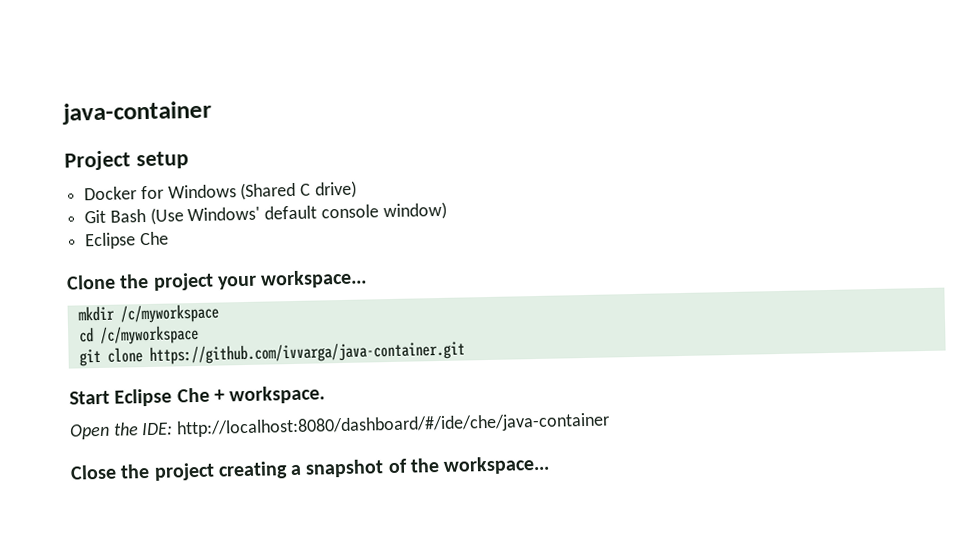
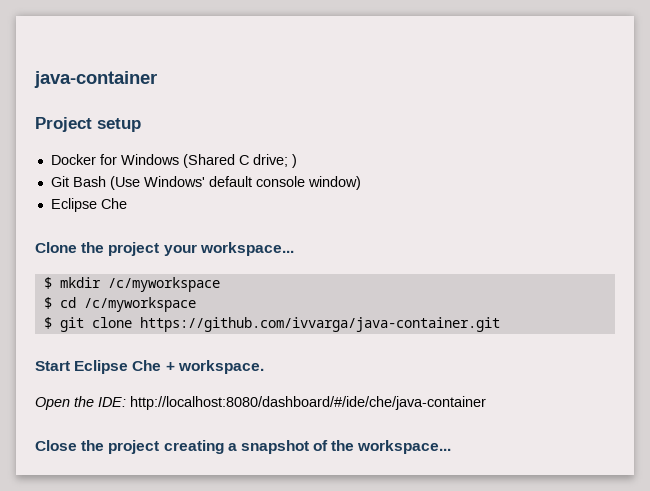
[314,180,357,199] drive) -> [252,154,297,168] drive; )
(368, 279) none -> [43,277,52,289] $
(219, 313) none -> [43,297,52,309] $
(199, 334) none -> [43,317,52,329] $

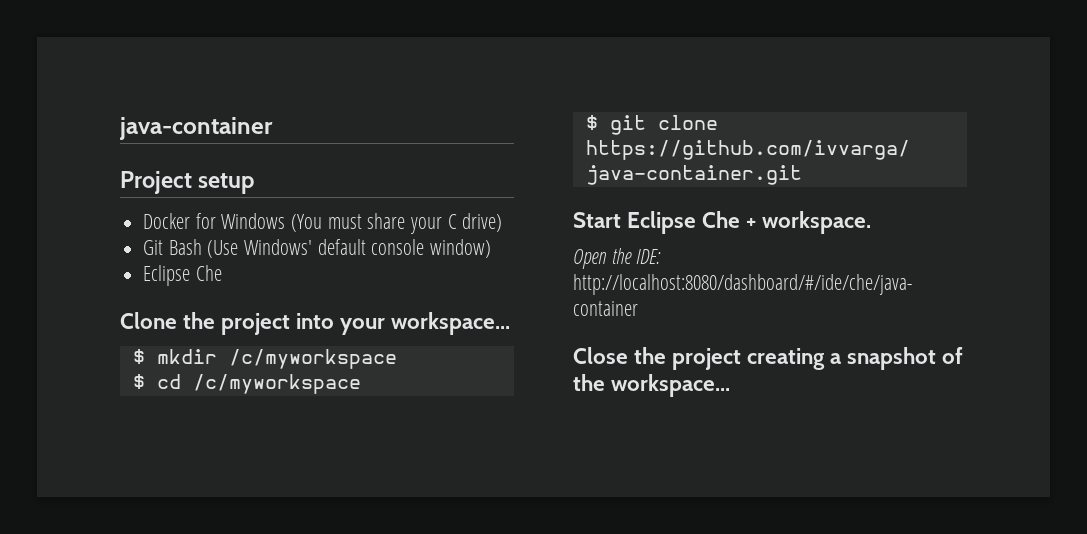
[182,154,297,168] (Shared C drive; ) -> [291,213,503,234] (You must share your C drive)
(160, 249) none -> [296,313,335,329] into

* [What you will do]
The entries above must be restated exactly in the answer, and the pictures left out.

* [Exercise result]
[314,180,357,199] drive) -> [252,154,297,168] drive; )
(368, 279) none -> [43,277,52,289] $
(219, 313) none -> [43,297,52,309] $
(199, 334) none -> [43,317,52,329] $

[182,154,297,168] (Shared C drive; ) -> [291,213,503,234] (You must share your C drive)
(160, 249) none -> [296,313,335,329] into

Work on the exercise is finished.